Stephanie Taylor-Silva said she was like a cat after its ninth life. There was no logical reason why she should still be alive.
Following her presentation at BYU-Idaho on March 9 and the standing ovation she received at her TEDx talk in Idaho Falls on March 10, Taylor-Silva has continued speaking out about her life and how she turned it all around.
A former felon, Taylor-Silva had been beaten, raped, abused as a child, trafficked, addicted to methamphetamine and cocaine, stabbed and left for dead.
“There’s just a greater reason I think,” said Taylor-Silva. “The Savior wants me to serve Him, and so that’s what I’m here to do.”
Taylor-Silva said the biggest reason why she shared her story with others is because she found God while in prison for drug trafficking. After receiving a copy of the Book of Mormon from The Church of Jesus Christ of Latter-day Saints’ 12-Step program, she said she offered a sincere prayer to God.
“I prayed if God would deliver me from everything I was struggling with, if He would help me succeed, recover and come out of that prison a better person, I would spend the rest of my life serving Him,” Taylor-Silva said. “And that’s what I’ve done. I believe by (sharing my story) I’m showing somebody else that ‘I believe in you so much that I am willing to share this part of me with you to help you.’”
Looking back on her life, Taylor-Silva said she is a completely different person today.
“I’m not broken anymore,” Taylor-Silva said. “I only have to refer back to my past as a reference. It no longer controls me.”
In July 2017, Taylor-Silva received full pardon for her crimes in the state of Idaho. She said she sometimes must remind herself that it happened because she has completely moved on since then and dedicated her life to serving others.
Taylor-Silva said she accredits being able to move forward in life after all the things that have happened to her to forgiving her offenders.
“That was a game changer for me,” Taylor-Silva said. “I really saw my life start to change when I let go of all that hate, anger and rage.

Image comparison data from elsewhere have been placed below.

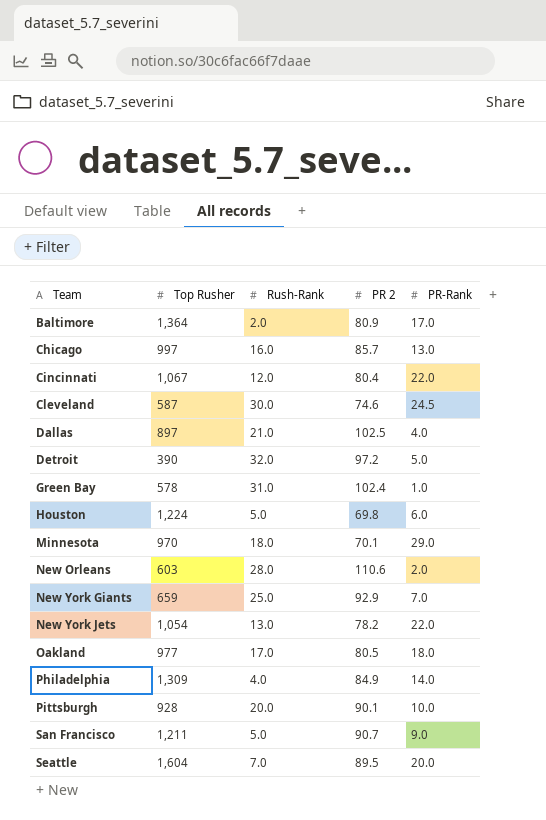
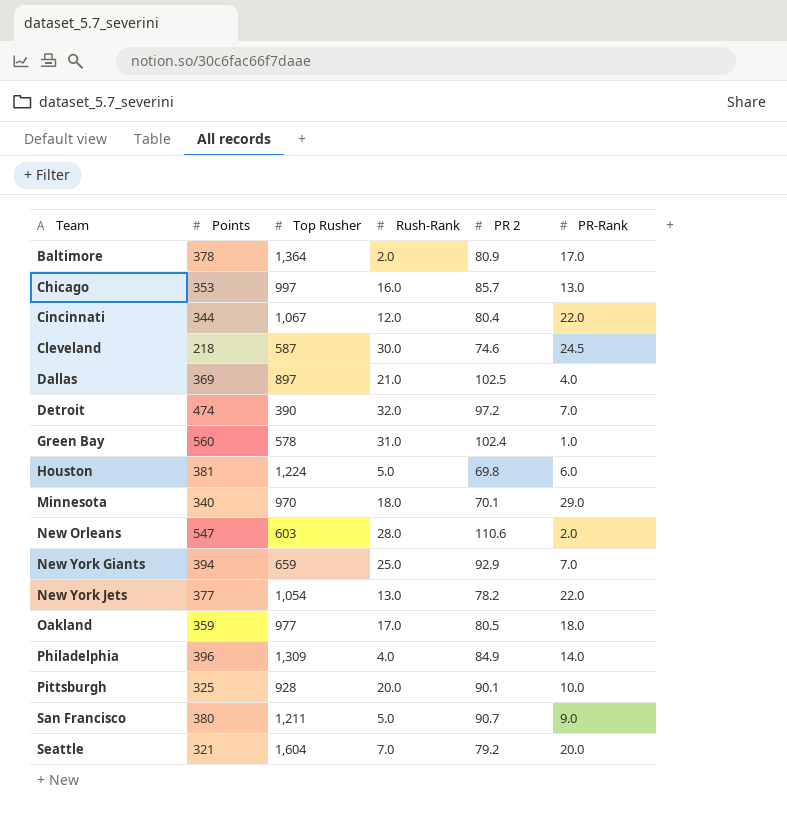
column Points | position: none -> 2
Detroit | PR-Rank: 5.0 -> 7.0
Seattle | PR 2: 89.5 -> 79.2

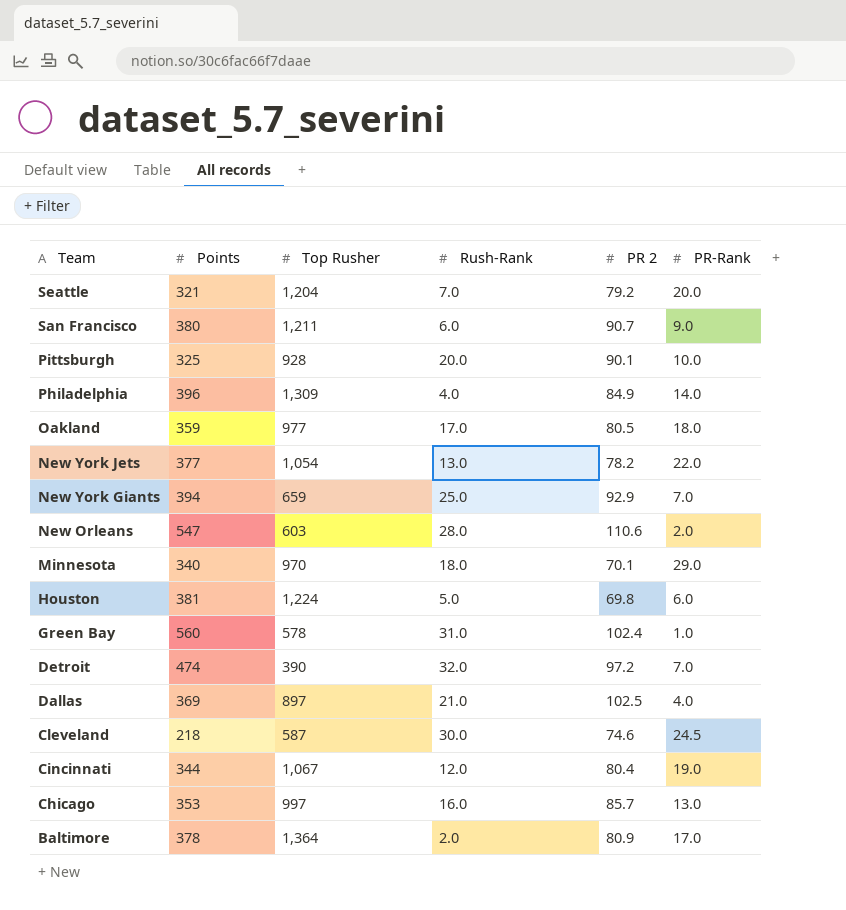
row order: Team ascending -> Team descending
Seattle | Top Rusher: 1,604 -> 1,204
San Francisco | Rush-Rank: 5.0 -> 6.0
Cincinnati | PR-Rank: 22.0 -> 19.0

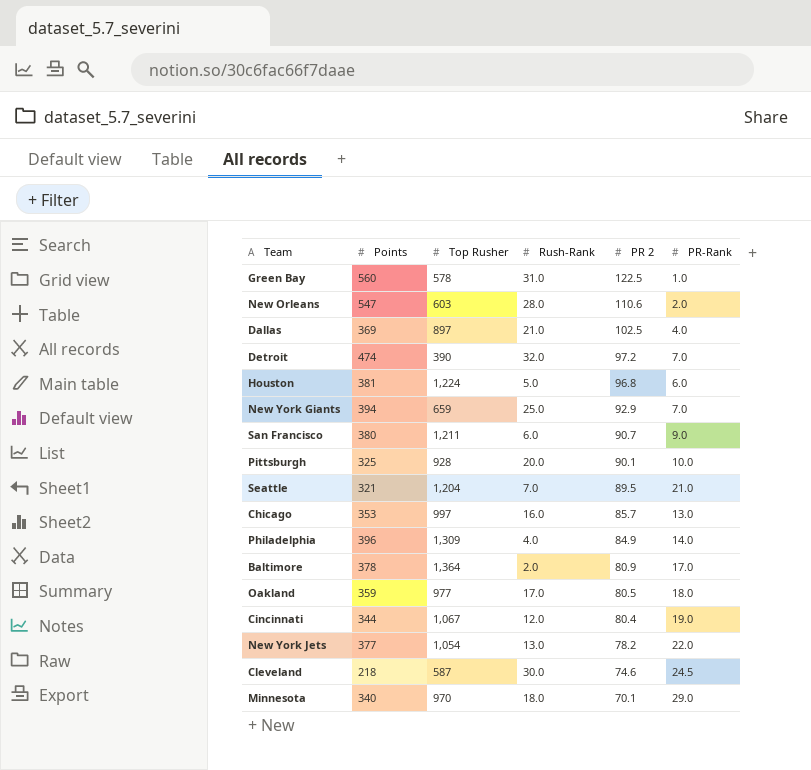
row order: Team descending -> PR 2 descending
Green Bay | PR 2: 102.4 -> 122.5
Houston | PR 2: 69.8 -> 96.8
Seattle | PR 2: 79.2 -> 89.5
Seattle | PR-Rank: 20.0 -> 21.0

Forgiveness is for you, not for the other person. You need to forgive to be able to move on with your life and be able to feel better about things; it’s about your own health and well-being.”
Taylor-Silva said after being released from prison, she was blessed with a probation officer mentor who assisted her in finding a place to live, food and a college education at Idaho State University, where she will graduate this May. Above all, Taylor-Silva’s mentor proved trustworthy by never letting her down.

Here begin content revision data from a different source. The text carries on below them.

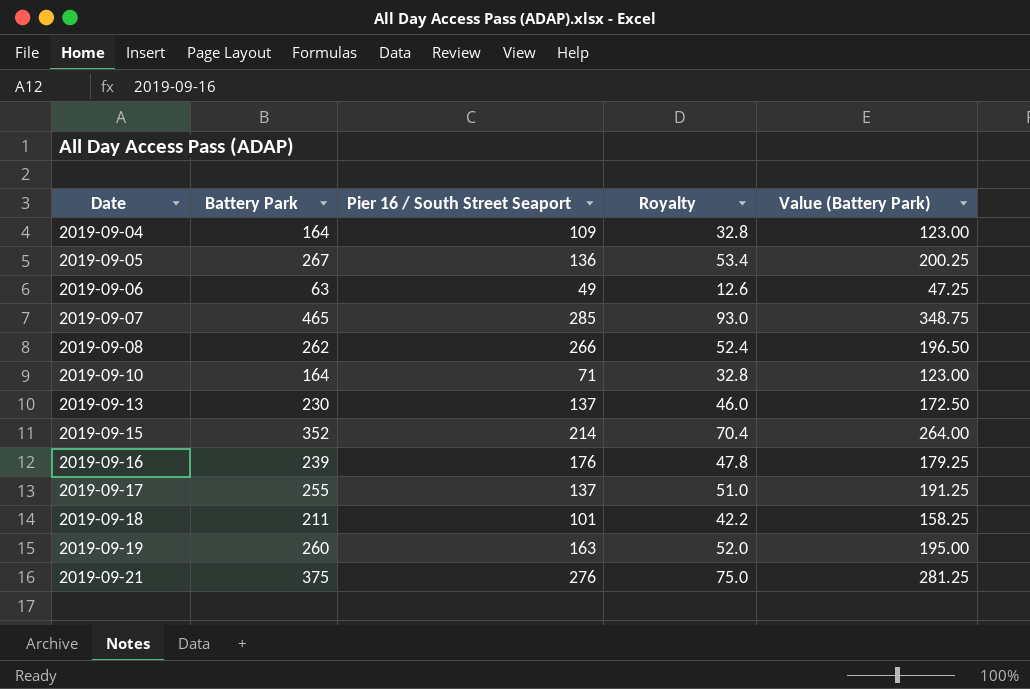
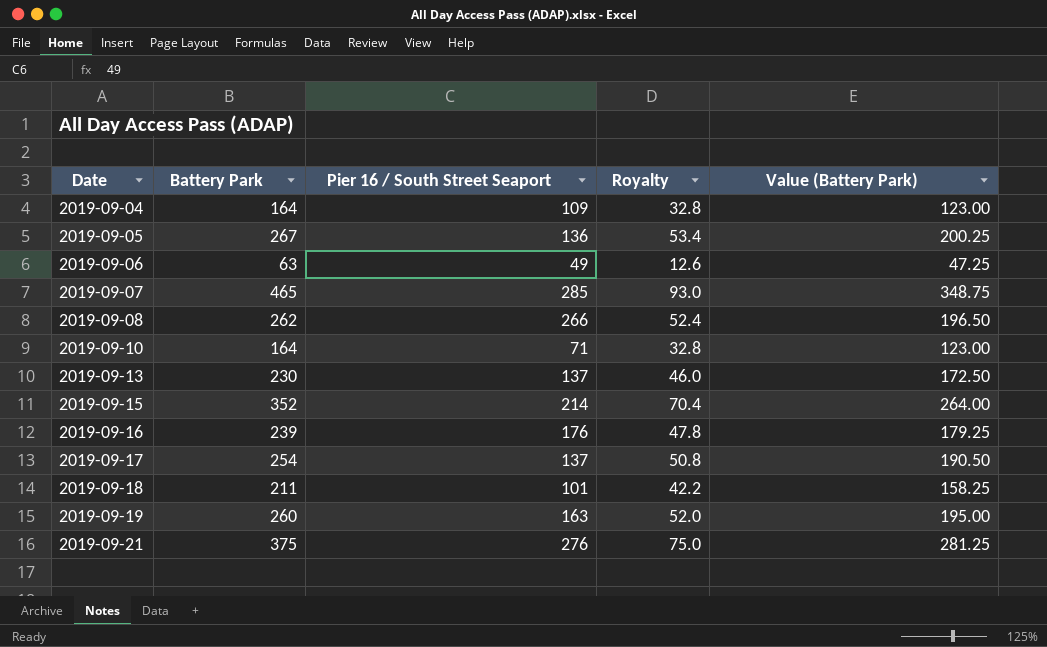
2019-09-17 | Battery Park: 255 -> 254
2019-09-17 | Royalty: 51.0 -> 50.8
2019-09-17 | Value (Battery Park): 191.25 -> 190.50

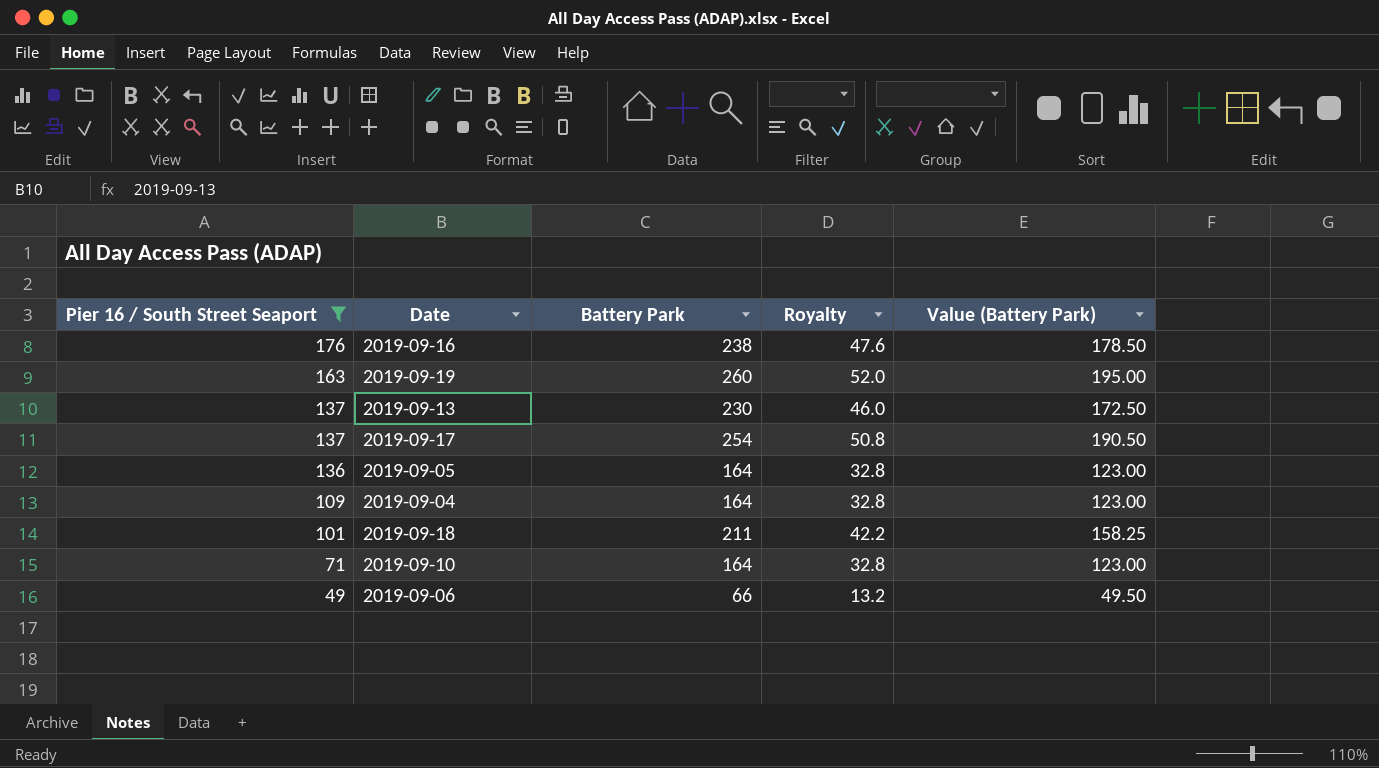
filter: none -> Pier 16 / South Street Seaport <= 176
row order: Date ascending -> Pier 16 / South Street Seaport descending
column Pier 16 / South Street Seaport | position: 3 -> 1
2019-09-16 | Battery Park: 239 -> 238
2019-09-16 | Royalty: 47.8 -> 47.6
2019-09-16 | Value (Battery Park): 179.25 -> 178.50
2019-09-05 | Battery Park: 267 -> 164
2019-09-05 | Royalty: 53.4 -> 32.8
2019-09-05 | Value (Battery Park): 200.25 -> 123.00
2019-09-06 | Battery Park: 63 -> 66
2019-09-06 | Royalty: 12.6 -> 13.2
2019-09-06 | Value (Battery Park): 47.25 -> 49.50

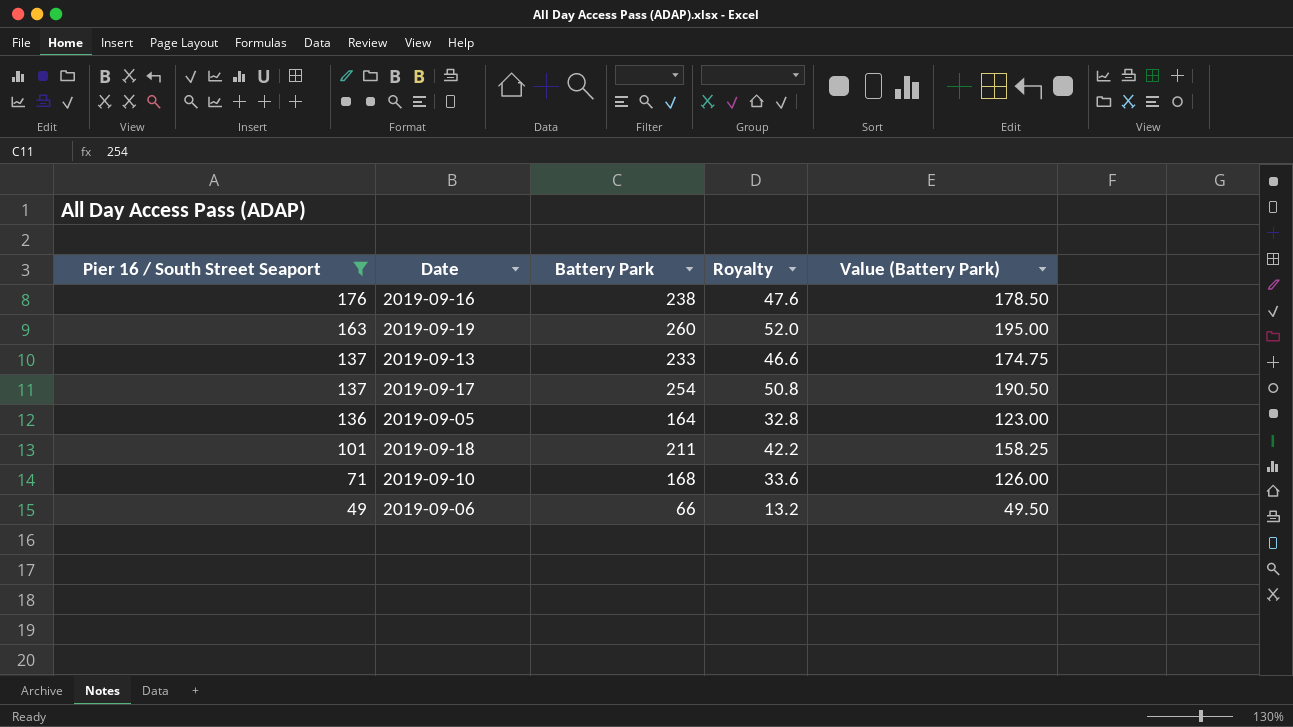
row 2019-09-04: 109 | 164 | 32.8 | 123.00 -> none
2019-09-13 | Battery Park: 230 -> 233
2019-09-13 | Royalty: 46.0 -> 46.6
2019-09-13 | Value (Battery Park): 172.50 -> 174.75
2019-09-10 | Battery Park: 164 -> 168
2019-09-10 | Royalty: 32.8 -> 33.6
2019-09-10 | Value (Battery Park): 123.00 -> 126.00

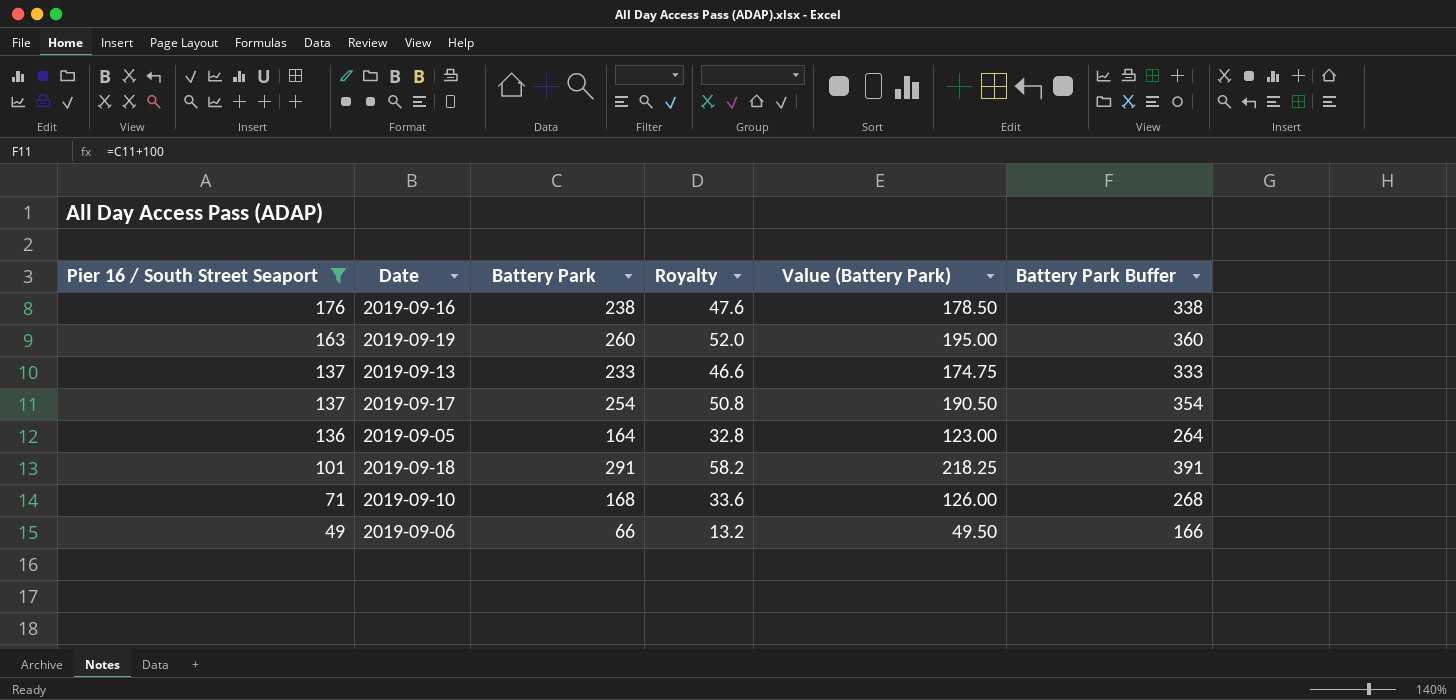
column Battery Park Buffer | formula: none -> [Battery Park] + 100
2019-09-18 | Battery Park: 211 -> 291
2019-09-18 | Royalty: 42.2 -> 58.2
2019-09-18 | Value (Battery Park): 158.25 -> 218.25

Taylor-Silva, after becoming a mentor herself for the Idaho Department of Correction, said she believes that anybody, regardless of their situation, can become a success story if they have adequate support in their journey.
“Everybody needs to have support even if you are not coming out of prison,” Taylor-Silva said. “Nobody has gotten to where they are at in their lives by themselves. There has always been somebody or some catalyst to help them get to where they are at.”
Taylor-Silva said her favorite part about being a mentor was seeing people change and realize they can live a better life without crime and addiction.
“That’s like the best feeling in the world is to see somebody find their worth,” Taylor-Silva said. “I love it when people find their recovery pathway.”
Taylor-Silva said although she continues to work in the Idaho Department of Correction as the mentor psych coordinator, she no longer works as a mentor. Regardless, she continues to offer support and advice to those who are struggling, including BYU-Idaho students.
“To those students who are struggling with depression, anxiety, substance addictions, low self-worth, not wanting to live or failing to understand that God loves them, (you) are not alone,” Taylor-Silva said.
Taylor-Silva said she knows everybody has struggles, but no one needs to overcome their struggles alone. She also said that a person’s struggles do not signify they are a bad person.
“I want everyone with mental illness and substance abuse problems to know that recovery is possible,” Taylor-Silva said. “It doesn’t matter how deep into your addiction you are, anyone can get better.”
Taylor-Silva said she reminds those struggling with low self-worth that everybody feels that way at one point or another. She said the best thing to do is get involved and build one’s support system.
“I let (students struggling with low self-esteem) know they are precious, they are loved, they matter and they bring so much to our world,” Taylor-Silva said. “Each one of us is unique in our own way and God loves us. In His eyes, we are perfect.”
Taylor-Silva said she encourages anyone who is found without the desire to live to reach out for help from the local suicide prevention chapter.
“Just know that you are not in this fight alone,” Taylor-Silva said. “There are people, (even) complete strangers, that will love you and help you and get you to a better place.”
Taylor-Silva said she believes it is important that everybody, at one point or another, realizes that God lives and loves them personally.
“My hope is always that people find it out sooner (than later),” Taylor-Silva said. “Prison is not the most ideal place to develop a relationship with God, but, I mean, it works for some people.”
Taylor-Silva said she has been blessed with an amazing mentor, husband, college education, full eight-year recovery of her drug addictions, a healed relationship with her family and more. Throughout her own struggles and trials, Taylor-Silva said she has relied 100 percent upon the strength of the Lord.
“That’s who has the keys to my life,” Taylor-Silva said. “I don’t ever want to let our Savior down because (He is the reason) why I am still alive.”